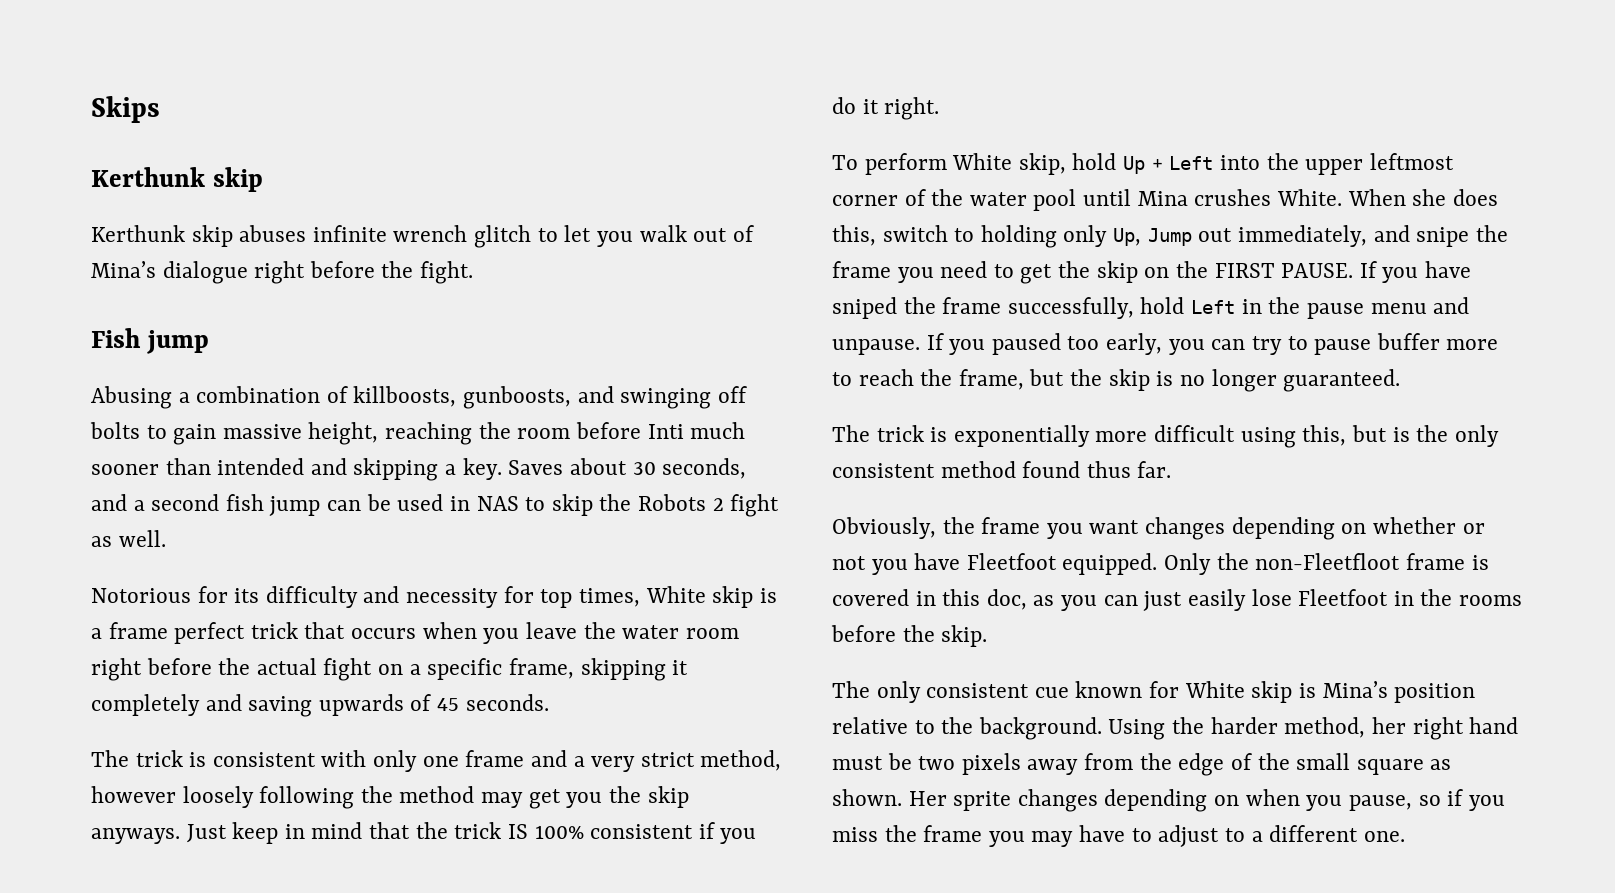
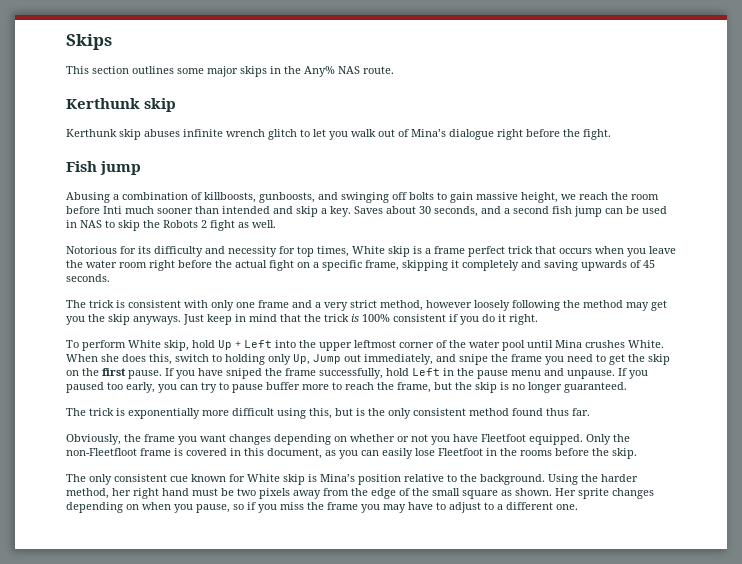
(160, 109) none -> [66,66,394,77] // This section outlines some major skips in the Any% NAS route.
[385,422,473,445] reaching -> [561,192,608,200] we reach
[353,458,439,481] skipping -> [296,206,318,217] skip
[507,824,528,839] IS -> [351,314,359,322] is
[1214,263,1354,278] FIRST PAUSE. -> [102,368,162,379] first pause.
[986,589,1027,610] doc, -> [267,448,322,459] document,
[1143,591,1183,611] just -> (379, 453) none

################

**EXERCISE OBJECTIVE**: Leave the pictures out and transcribe the remaining material exactly.

**TASK OUTPUT**:
(160, 109) none -> [66,66,394,77] // This section outlines some major skips in the Any% NAS route.
[385,422,473,445] reaching -> [561,192,608,200] we reach
[353,458,439,481] skipping -> [296,206,318,217] skip
[507,824,528,839] IS -> [351,314,359,322] is
[1214,263,1354,278] FIRST PAUSE. -> [102,368,162,379] first pause.
[986,589,1027,610] doc, -> [267,448,322,459] document,
[1143,591,1183,611] just -> (379, 453) none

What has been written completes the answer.